Need proof of the value of a checklist?  In a study funded by the World Health Organization, eight hospitals deployed a simple 19-point checklist to help doctors and nurses avoid errors.  The list focused on basic safety measures, such as requiring that all members of the surgical team introduce themselves, counting instruments and sponges used during surgery to verify that none were left inside a patient, and ensuring that patients receive antibiotics to prevent infection.

checklistThe checklist was credited with a forty percent reduction in deaths and serious complications from surgery, and the study authors concluded that if all hospitals used the checklist, they could save tens of thousands of lives and $20 billion in medical costs each year.

Many studies have been performed and much has been written at length about the value of aligning the sales process with the customer buying process.  A typical sales process includes a series of stages through which B2B buyers pass before making a complex purchase and correlates to the actions a seller takes (e.g. analyze needs, qualify, identify solution, propose solution) to manage opportunities through the pipeline.
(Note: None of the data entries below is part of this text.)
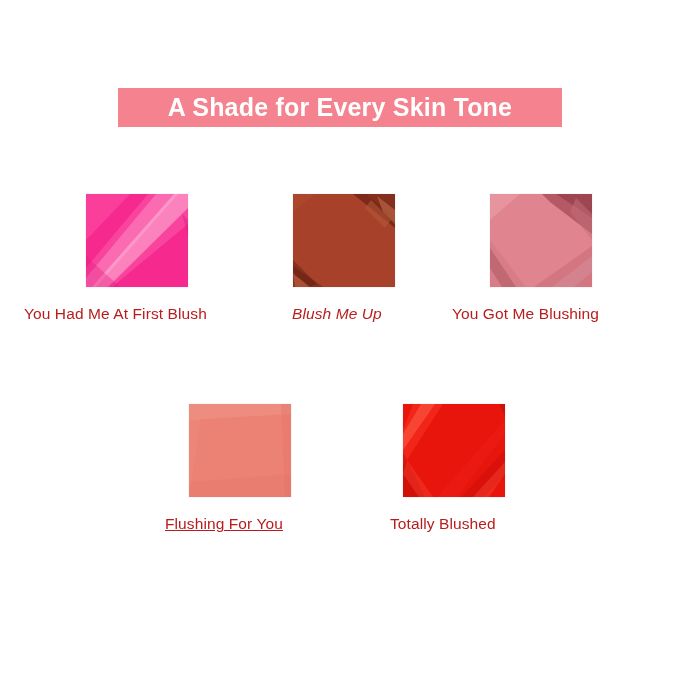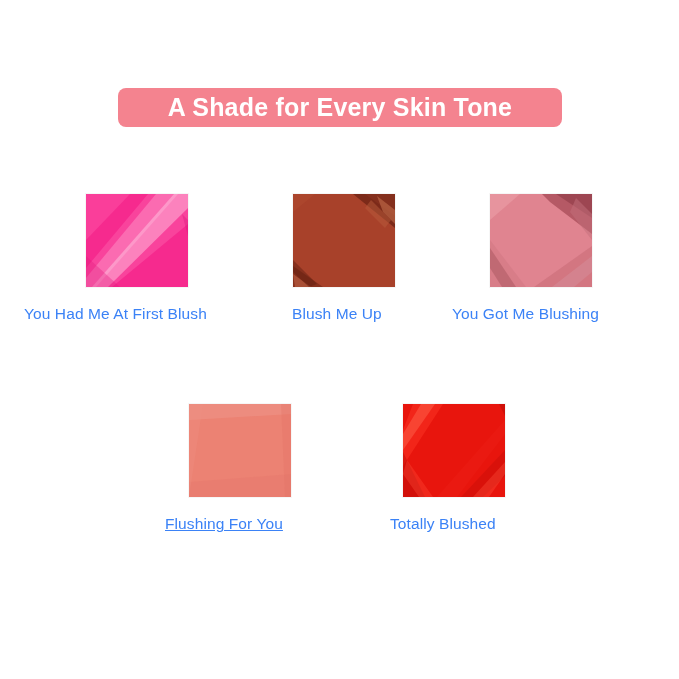--- a/index.html
+++ b/index.html
@@ -24,21 +24,20 @@
     position: absolute;
     left: 118px;
     top: 88px;
     width: 444px;
     height: 39px;
     background: #F4838F;
     display: flex;
     align-items: center;
     justify-content: center;
     box-sizing: border-box;
-    border-radius: 8px;
   }
   .banner-title {
     color: #ffffff;
     font-family: "Liberation Sans", sans-serif;
     font-size: 25px;
     font-weight: bold;
     letter-spacing: 0.2px;
     white-space: nowrap;
     line-height: 1;
   }
@@ -51,37 +50,37 @@
     width: 102px;
     height: 93px;
     position: relative;
     overflow: hidden;
     box-shadow: 0 0 0 1px rgba(0,0,0,0.035);
   }
   .swatch-label {
     margin-top: 18px;
     font-family: "Liberation Sans", sans-serif;
     font-size: 15.5px;
-    color: #3b82f6;
+    color: #b91c1c;
     white-space: nowrap;
     letter-spacing: 0.1px;
     line-height: 1.1;
   }
 
   
   #cell-0 { left: 86px;  top: 194px; }
   #cell-1 { left: 293px; top: 194px; }
   #cell-2 { left: 490px; top: 194px; }
   
   #cell-3 { left: 189px; top: 404px; }
   #cell-4 { left: 395px; top: 404px; padding-left: 8px; }
 
   
   #cell-0 .swatch-label { margin-left: -62px; }
-  #cell-1 .swatch-label { margin-left: -1px;  }
+  #cell-1 .swatch-label { margin-left: -1px; font-style: italic;  }
   #cell-2 .swatch-label { margin-left: -38px; text-align: right; }
   #cell-3 .swatch-label { margin-left: -24px; text-decoration: underline; }
   #cell-4 .swatch-label { margin-left: -13px; }
 
   
   .gloss {
     position: absolute;
     inset: 0;
     pointer-events: none;
   }

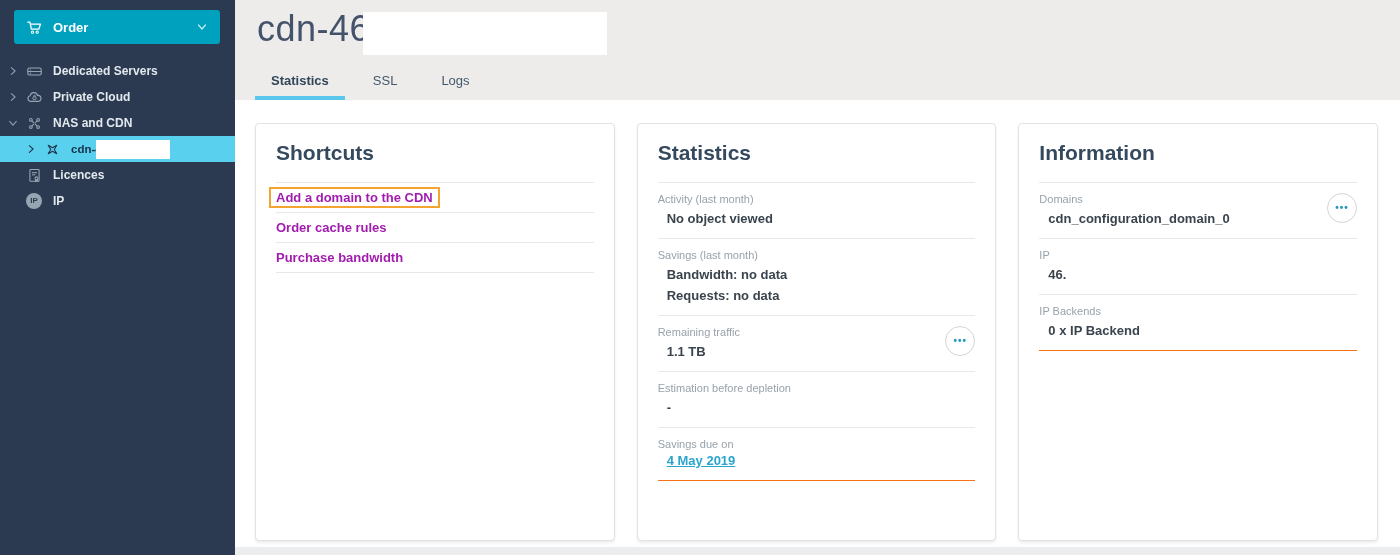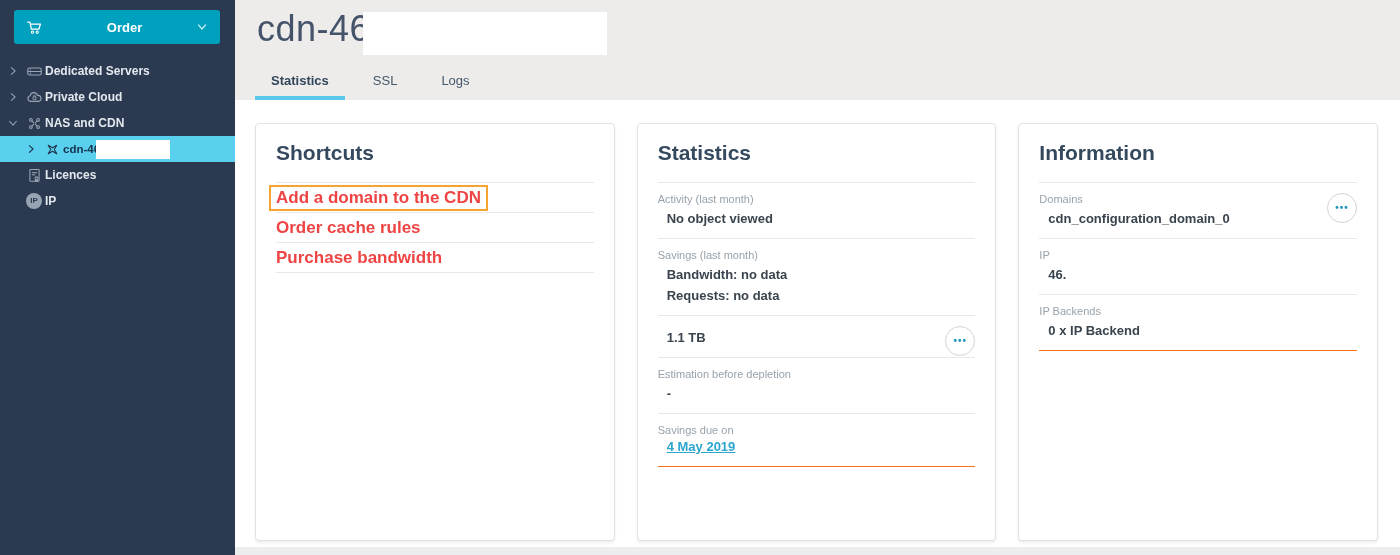--- a/index.html
+++ b/index.html
@@ -5,28 +5,28 @@
   * { margin:0; padding:0; box-sizing:border-box; }
   html,body { width:1400px; height:555px; font-family:"Liberation Sans","DejaVu Sans",sans-serif; background:#fff; }
   .app { position:relative; width:1400px; height:555px; overflow:hidden; }
 
   
   .sidebar { position:absolute; left:0; top:0; width:235px; height:555px; background:#2b3a51; }
   .order-btn { position:absolute; left:14px; top:10px; width:206px; height:34px;
     background:#00a1be; border:none; border-radius:3px; cursor:pointer;
     display:flex; align-items:center; padding:0 12px; }
   .order-btn .cart { width:17px; height:17px; display:inline-flex; }
-  .order-btn .order-label { color:#fff; font-size:13px; font-weight:700; margin-left:10px; flex:1; text-align:center; }
+  .order-btn .order-label { color:#fff; font-size:13px; font-weight:700; margin-left:10px; flex:1; text-align:left; }
   .order-btn .order-caret { width:12px; height:12px; display:inline-flex; color:#bfeef5; }
   .nav { position:absolute; top:58px; left:0; right:0; }
   .nav-item { height:26px; display:flex; align-items:center; padding-left:8px; cursor:pointer; position:relative; }
   .nav-item .chev { width:10px; height:10px; color:#8fa0af; display:inline-flex; flex:none; }
   .nav-item .chev.none { visibility:hidden; }
   .nav-item .nav-icon { width:17px; height:17px; color:#97a5b3; display:inline-flex; margin-left:8px; flex:none; }
-  .nav-item .nav-label { color:#e2e8ee; font-size:12px; font-weight:600; margin-left:2px; white-space:nowrap; }
+  .nav-item .nav-label { color:#e2e8ee; font-size:12px; font-weight:600; margin-left:10px; white-space:nowrap; }
   .nav-item.sub { padding-left:26px; }
   .nav-item.selected { background:#58d0ee; }
   .nav-item.selected .chev { color:#1d3349; }
   .nav-item.selected .nav-icon { color:#1d3349; }
   .nav-item.selected .nav-label { color:#16314a; font-weight:700; font-size:11.5px; }
   .nav-redaction { position:absolute; left:96px; top:4px; width:74px; height:19px; background:#fff; }
   .ip-badge { width:16px; height:16px; border-radius:50%; background:#97a5b3; color:#2b3a51;
     font-size:8px; font-weight:700; display:flex; align-items:center; justify-content:center; }
   .star-rot { transform:rotate(45deg); }
 
@@ -41,21 +41,21 @@
   .tab.active { color:#32465a; font-weight:700; border-bottom-color:#5ac8ec; }
 
   .content { position:absolute; left:0; top:100px; width:100%; height:447px; background:#fff;
     display:flex; gap:22px; padding:23px 22px 4px 20px; }
   .card { width:360px; height:418px; background:#fff; border:1px solid #e2e2e2; border-radius:4px;
     box-shadow:0 2px 3px rgba(0,0,0,0.07); padding:14px 20px 0 20px; overflow:hidden; }
   .card h2 { font-size:21px; line-height:30px; font-weight:700; color:#35495e; margin-bottom:14px; }
 
   .shortcut-row { border-top:1px solid #e8e8e8; height:30px; display:flex; align-items:center; }
   .shortcut-rows { border-bottom:1px solid #e8e8e8; }
-  .link { font-size:17px; font-weight:700; color:#ef4444; text-decoration:none; cursor:pointer; }
+  .link { font-size:13px; font-weight:700; color:#a21caf; text-decoration:none; cursor:pointer; }
   .focus-ring { border:2px solid #f5a431; padding:1px 5px; margin-left:-7px; }
 
   .field { border-top:1px solid #e8e8e8; padding:9px 0 11px 0; position:relative; }
   .fields { border-bottom:1px solid #f97316; }
   .field-label { font-size:11px; line-height:14px; color:#98a2ab; }
   .field-value { font-size:13px; line-height:17px; font-weight:600; color:#3a444e; margin-top:4px;margin-left:9px; }
   .field-value.link-value { color:#2aa5cd; cursor:pointer;text-decoration:underline; }
   .more-btn { position:absolute; right:0; top:10px; width:30px; height:30px; border-radius:50%;
     background:#fff; border:1px solid #d4d4d4; cursor:pointer; display:flex; align-items:center; justify-content:center; }
   .more-btn span { color:#2596be; font-size:10px; font-weight:700; letter-spacing:1px; line-height:10px; }
@@ -210,20 +210,21 @@
           <div class="field">
             <div class="field-label">Activity (last month)</div>
             <div class="field-value">No object viewed</div>
           </div>
           <div class="field">
             <div class="field-label">Savings (last month)</div>
             <div class="field-value">Bandwidth: no data</div>
             <div class="field-value">Requests: no data</div>
           </div>
           <div class="field">
+            <div class="field-label">Remaining traffic</div>
             <div class="field-value">1.1 TB</div>
             <button class="more-btn">
               <span>•••</span>
             </button>
           </div>
           <div class="field">
             <div class="field-label">Estimation before depletion</div>
             <div class="field-value">-</div>
           </div>
           <div class="field">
But that’s not nearly enough.  A best practice sales process goes beyond the high-level stages and includes knowledge inflection points and observable outcomes associated with each stage.  An observable outcome, similar to a checklist item, is a measurable, verifiable and specific response from – or an action taken by – the buyer. Here are a few examples:

  • Did the buyer verify that there is budget available?
  • Has the buyer provided access to all decision makers?
  • Has the buyer provided decision criteria?
  • Did the buyer schedule a follow up meeting for a demonstration?
  • Has the buyer provided resources to assist with a detailed design?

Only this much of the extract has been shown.